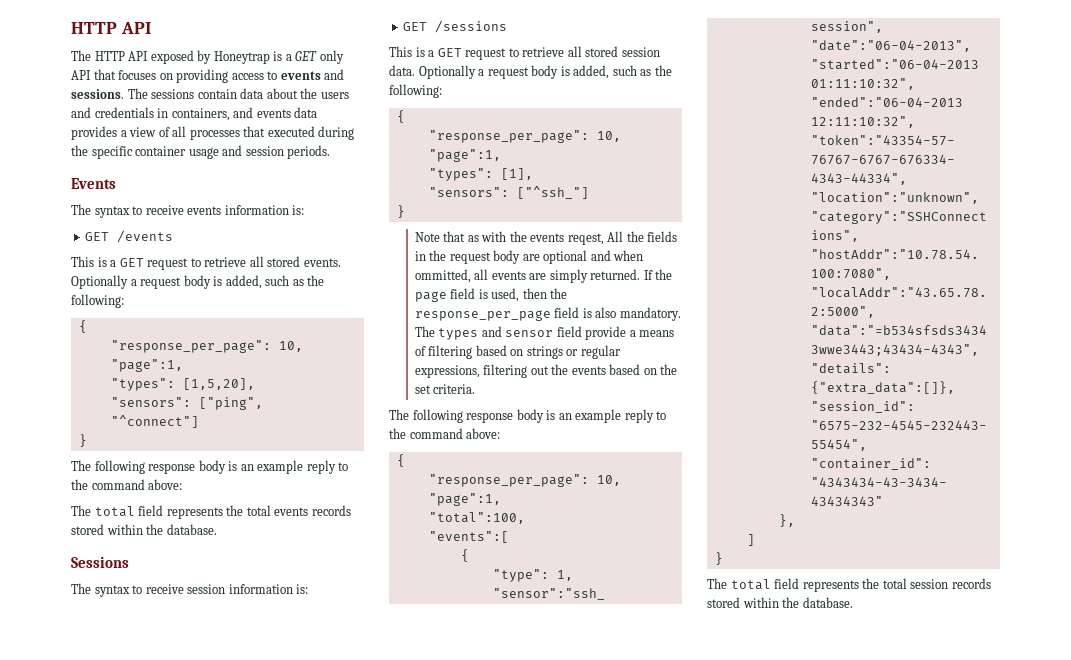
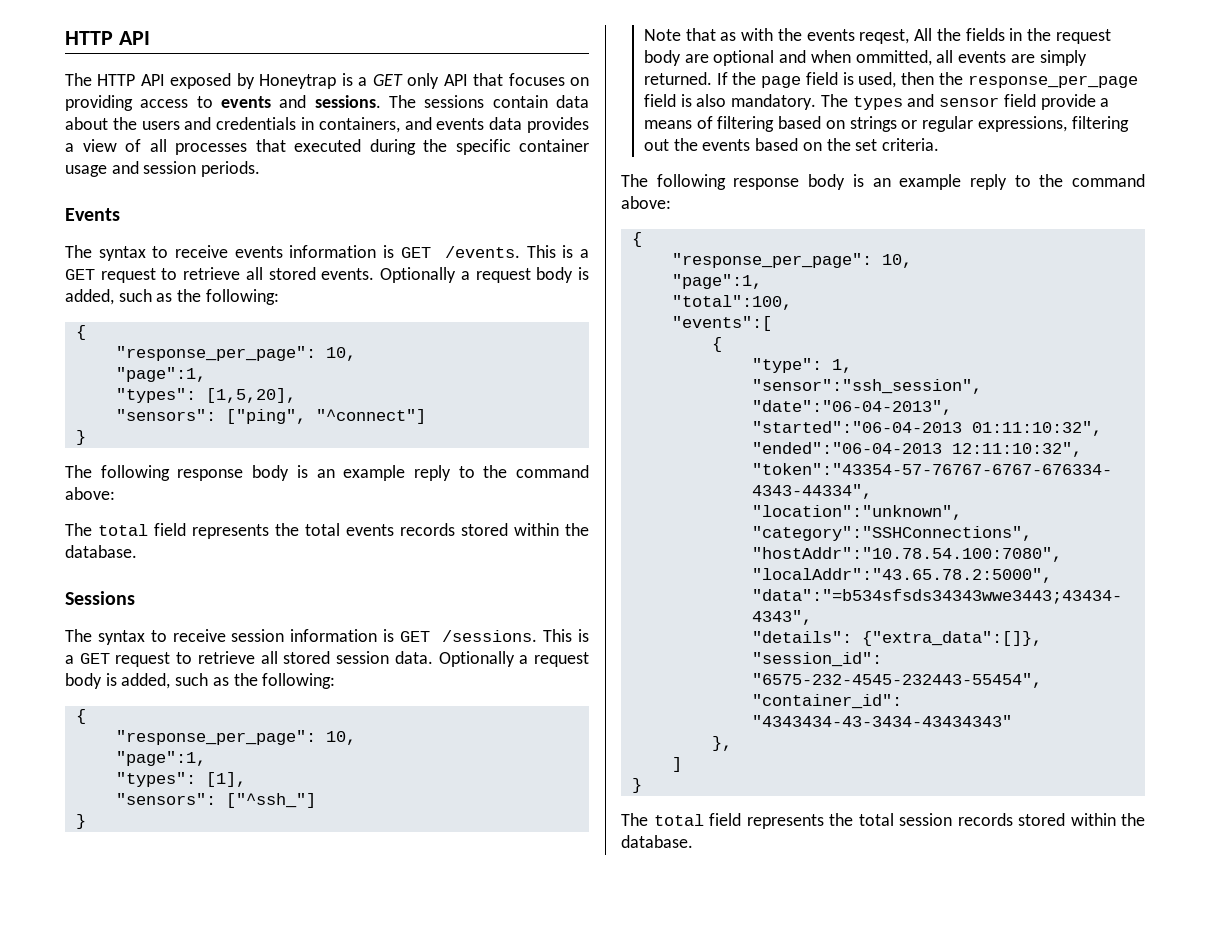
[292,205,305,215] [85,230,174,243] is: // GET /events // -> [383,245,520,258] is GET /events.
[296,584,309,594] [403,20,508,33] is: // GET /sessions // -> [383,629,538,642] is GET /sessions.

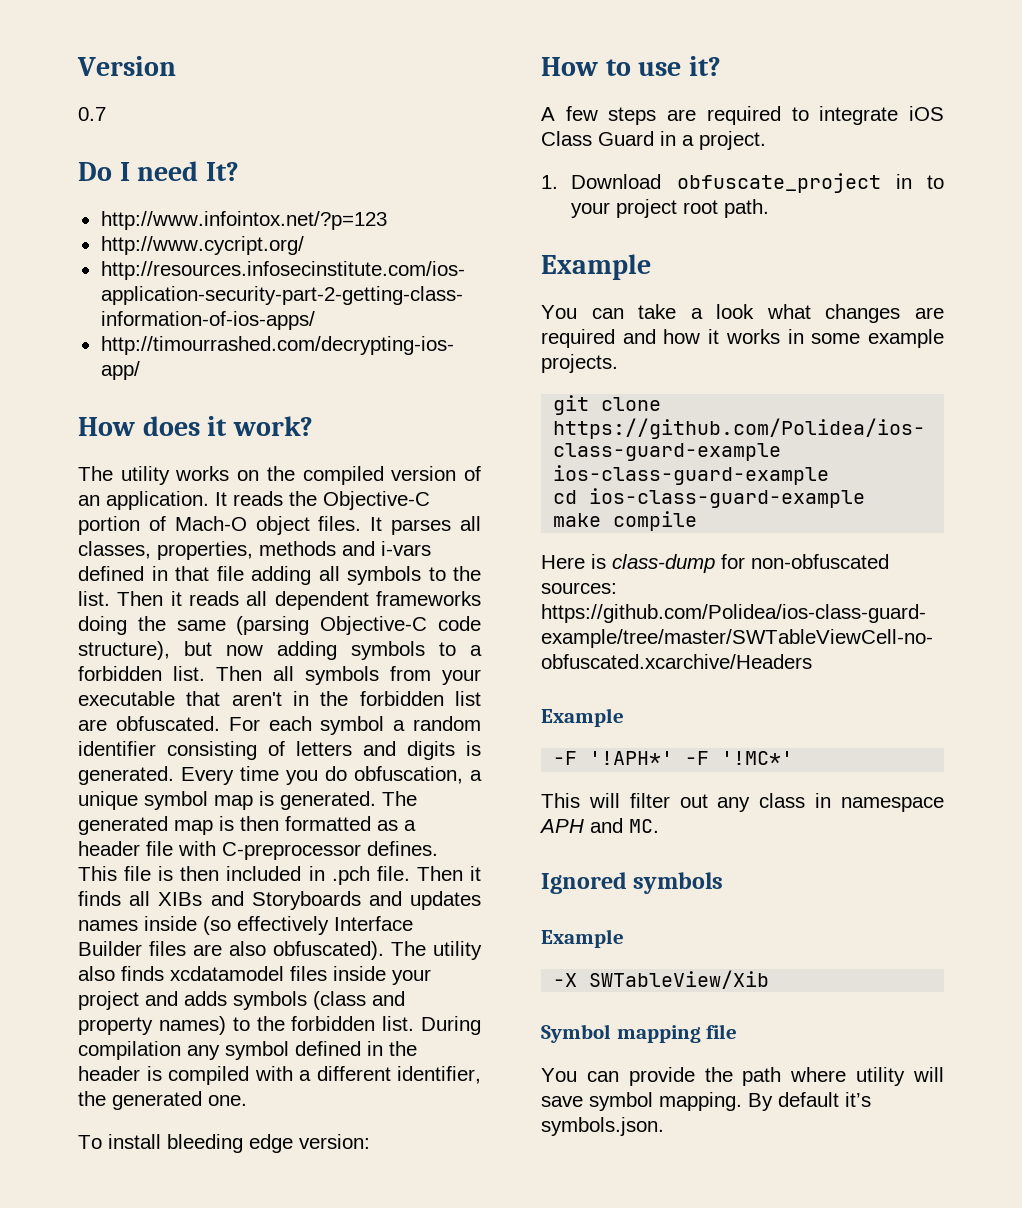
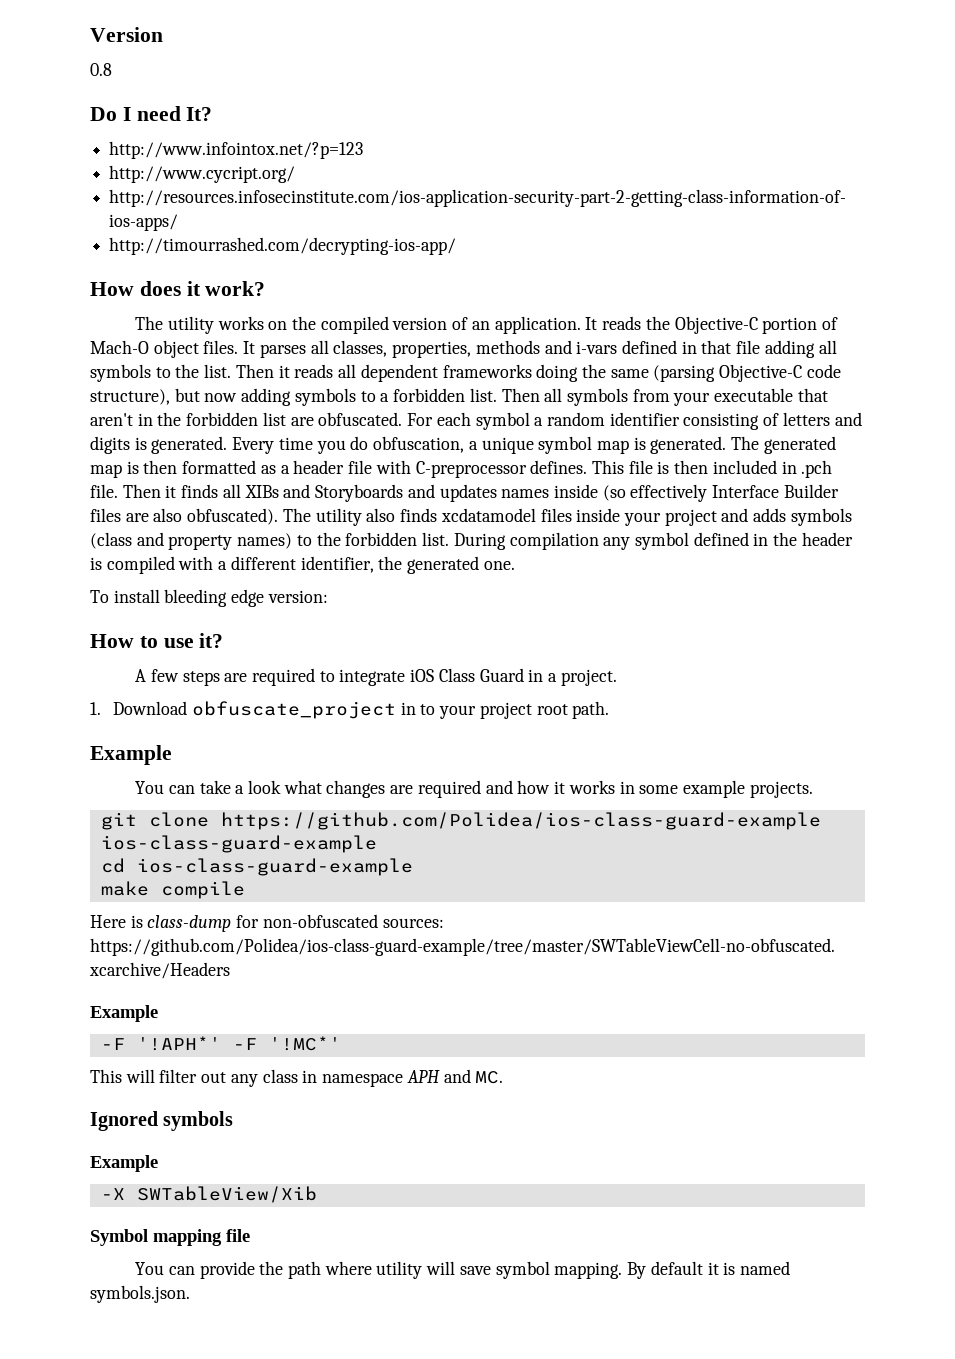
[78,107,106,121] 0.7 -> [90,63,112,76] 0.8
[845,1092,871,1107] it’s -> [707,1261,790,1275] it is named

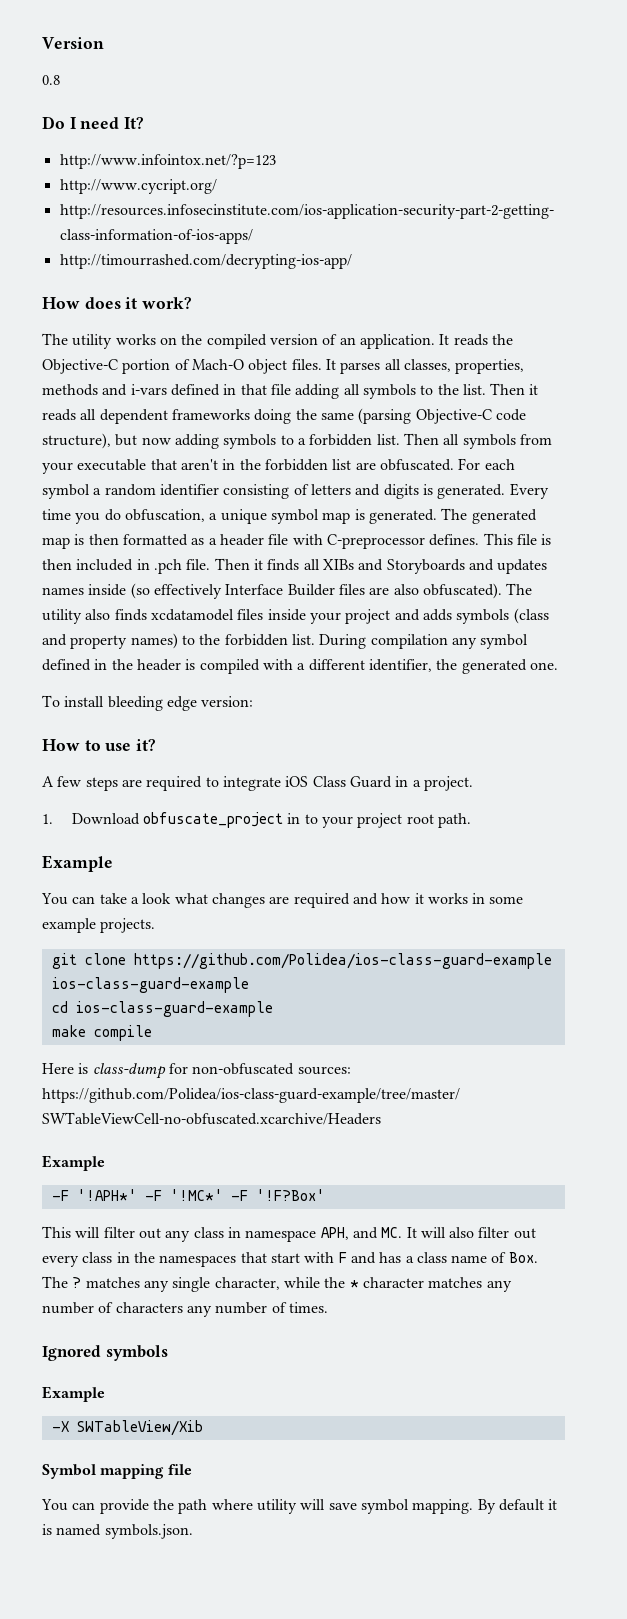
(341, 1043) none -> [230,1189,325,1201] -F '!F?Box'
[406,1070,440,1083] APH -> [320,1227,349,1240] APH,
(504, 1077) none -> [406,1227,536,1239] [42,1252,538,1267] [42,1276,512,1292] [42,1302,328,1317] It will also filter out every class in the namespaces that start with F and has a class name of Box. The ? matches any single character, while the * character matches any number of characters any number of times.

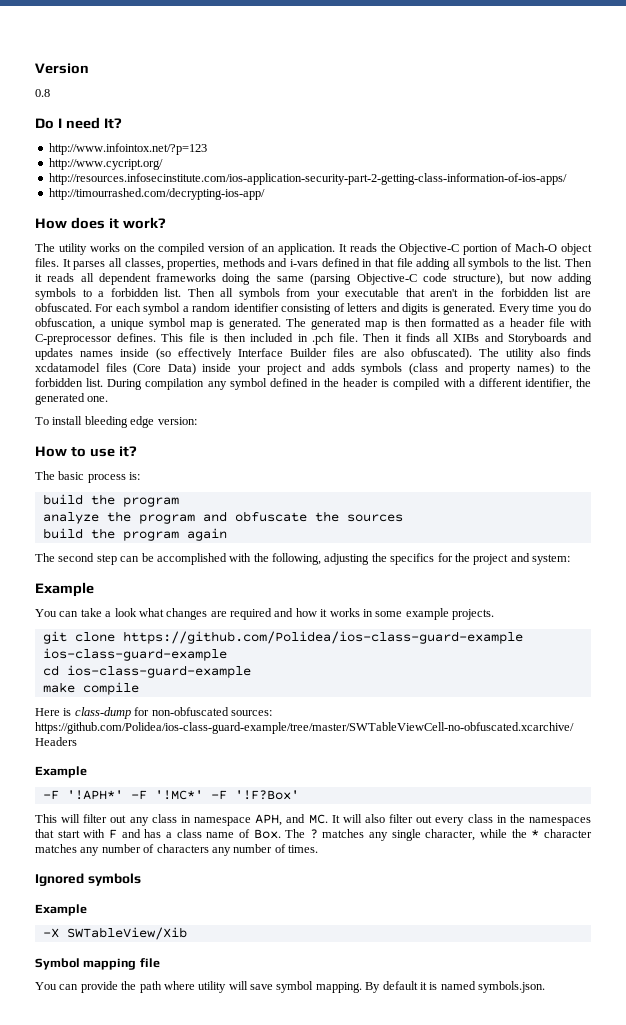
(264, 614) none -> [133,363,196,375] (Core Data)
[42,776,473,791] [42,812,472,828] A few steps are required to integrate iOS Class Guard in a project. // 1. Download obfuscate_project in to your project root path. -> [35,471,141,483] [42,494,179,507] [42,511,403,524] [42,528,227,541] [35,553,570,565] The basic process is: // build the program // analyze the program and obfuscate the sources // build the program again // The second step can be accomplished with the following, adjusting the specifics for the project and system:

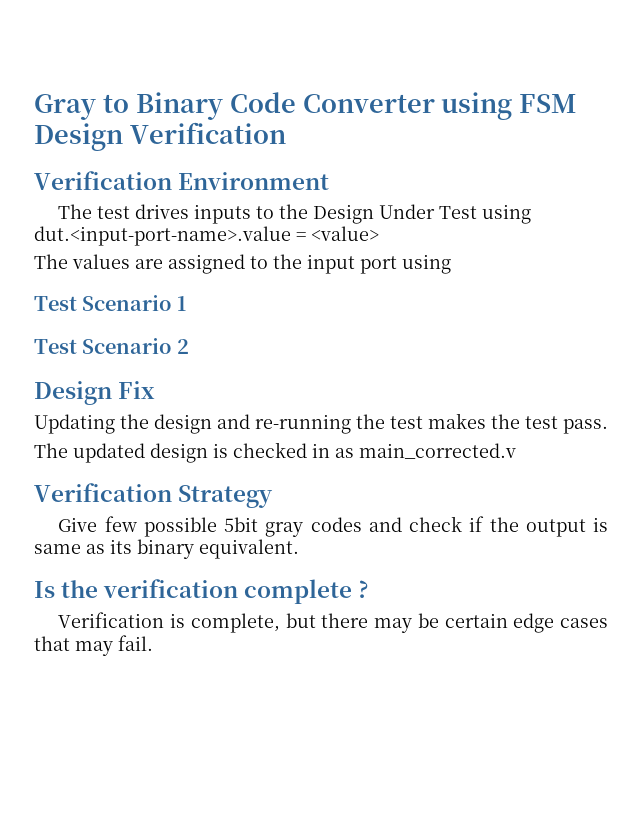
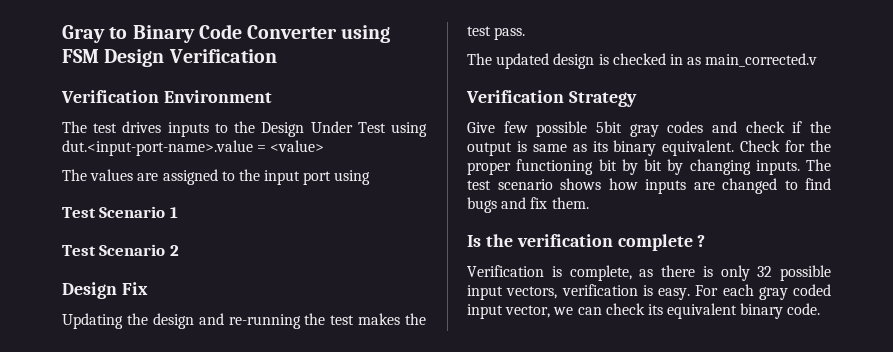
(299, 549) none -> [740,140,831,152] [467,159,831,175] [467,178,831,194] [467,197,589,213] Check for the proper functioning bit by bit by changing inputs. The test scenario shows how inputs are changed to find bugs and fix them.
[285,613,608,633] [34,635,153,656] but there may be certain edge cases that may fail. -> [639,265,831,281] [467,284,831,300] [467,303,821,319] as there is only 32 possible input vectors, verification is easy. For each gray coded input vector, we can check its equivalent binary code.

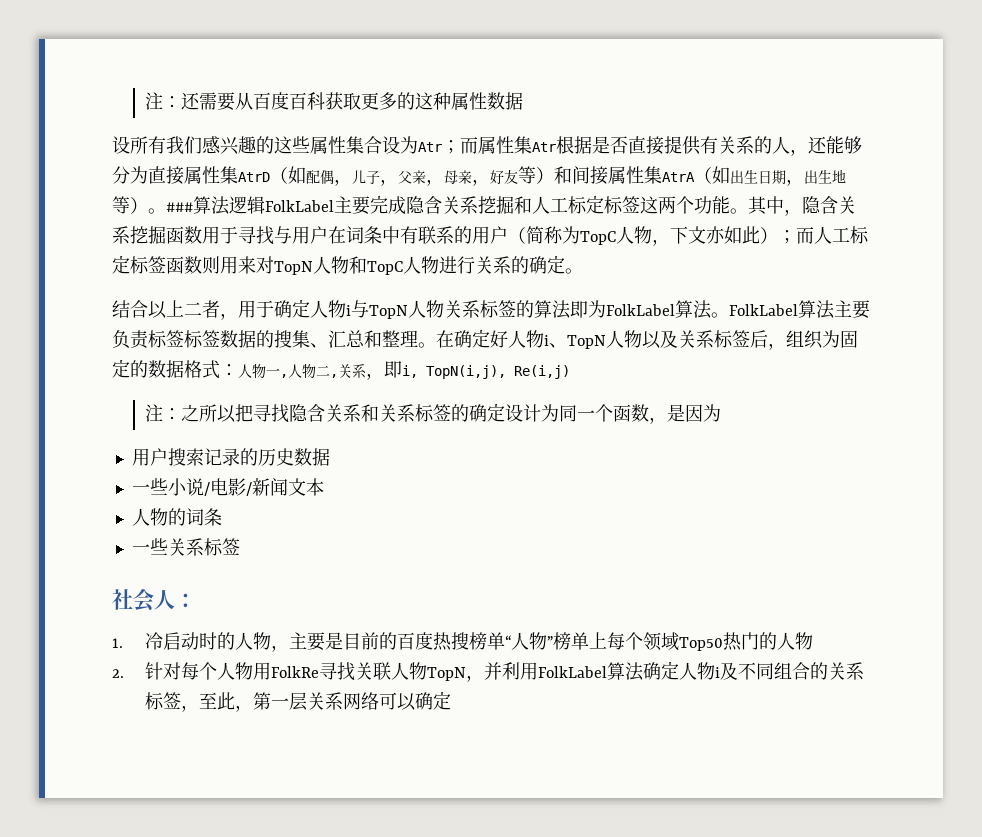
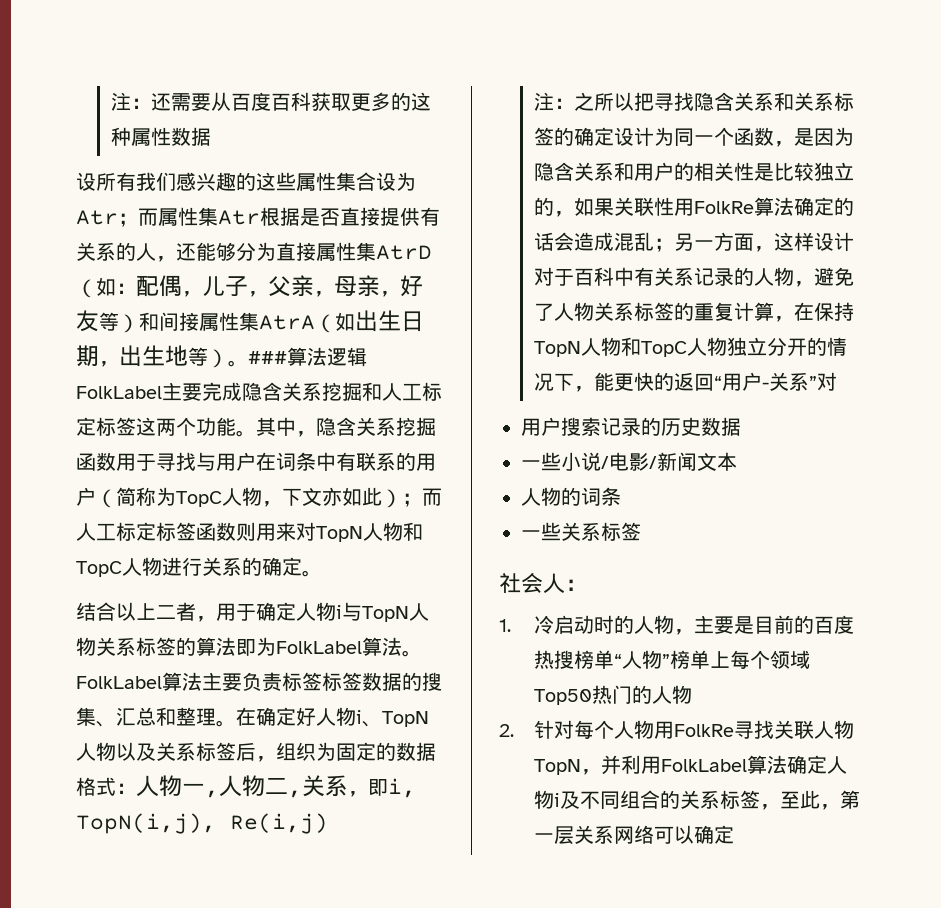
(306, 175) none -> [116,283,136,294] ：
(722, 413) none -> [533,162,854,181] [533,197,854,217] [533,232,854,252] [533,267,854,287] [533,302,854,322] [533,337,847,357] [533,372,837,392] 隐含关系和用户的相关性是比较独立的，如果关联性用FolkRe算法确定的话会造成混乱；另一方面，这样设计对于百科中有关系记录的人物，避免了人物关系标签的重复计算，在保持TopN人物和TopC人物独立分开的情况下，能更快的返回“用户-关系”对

--

→ **Work to complete**:
Print each record exactly as it stands, leaving the images out.

→ **Result**:
[292,205,305,215] [85,230,174,243] is: // GET /events // -> [383,245,520,258] is GET /events.
[296,584,309,594] [403,20,508,33] is: // GET /sessions // -> [383,629,538,642] is GET /sessions.

[78,107,106,121] 0.7 -> [90,63,112,76] 0.8
[845,1092,871,1107] it’s -> [707,1261,790,1275] it is named

(341, 1043) none -> [230,1189,325,1201] -F '!F?Box'
[406,1070,440,1083] APH -> [320,1227,349,1240] APH,
(504, 1077) none -> [406,1227,536,1239] [42,1252,538,1267] [42,1276,512,1292] [42,1302,328,1317] It will also filter out every class in the namespaces that start with F and has a class name of Box. The ? matches any single character, while the * character matches any number of characters any number of times.

(264, 614) none -> [133,363,196,375] (Core Data)
[42,776,473,791] [42,812,472,828] A few steps are required to integrate iOS Class Guard in a project. // 1. Download obfuscate_project in to your project root path. -> [35,471,141,483] [42,494,179,507] [42,511,403,524] [42,528,227,541] [35,553,570,565] The basic process is: // build the program // analyze the program and obfuscate the sources // build the program again // The second step can be accomplished with the following, adjusting the specifics for the project and system:

(299, 549) none -> [740,140,831,152] [467,159,831,175] [467,178,831,194] [467,197,589,213] Check for the proper functioning bit by bit by changing inputs. The test scenario shows how inputs are changed to find bugs and fix them.
[285,613,608,633] [34,635,153,656] but there may be certain edge cases that may fail. -> [639,265,831,281] [467,284,831,300] [467,303,821,319] as there is only 32 possible input vectors, verification is easy. For each gray coded input vector, we can check its equivalent binary code.

(306, 175) none -> [116,283,136,294] ：
(722, 413) none -> [533,162,854,181] [533,197,854,217] [533,232,854,252] [533,267,854,287] [533,302,854,322] [533,337,847,357] [533,372,837,392] 隐含关系和用户的相关性是比较独立的，如果关联性用FolkRe算法确定的话会造成混乱；另一方面，这样设计对于百科中有关系记录的人物，避免了人物关系标签的重复计算，在保持TopN人物和TopC人物独立分开的情况下，能更快的返回“用户-关系”对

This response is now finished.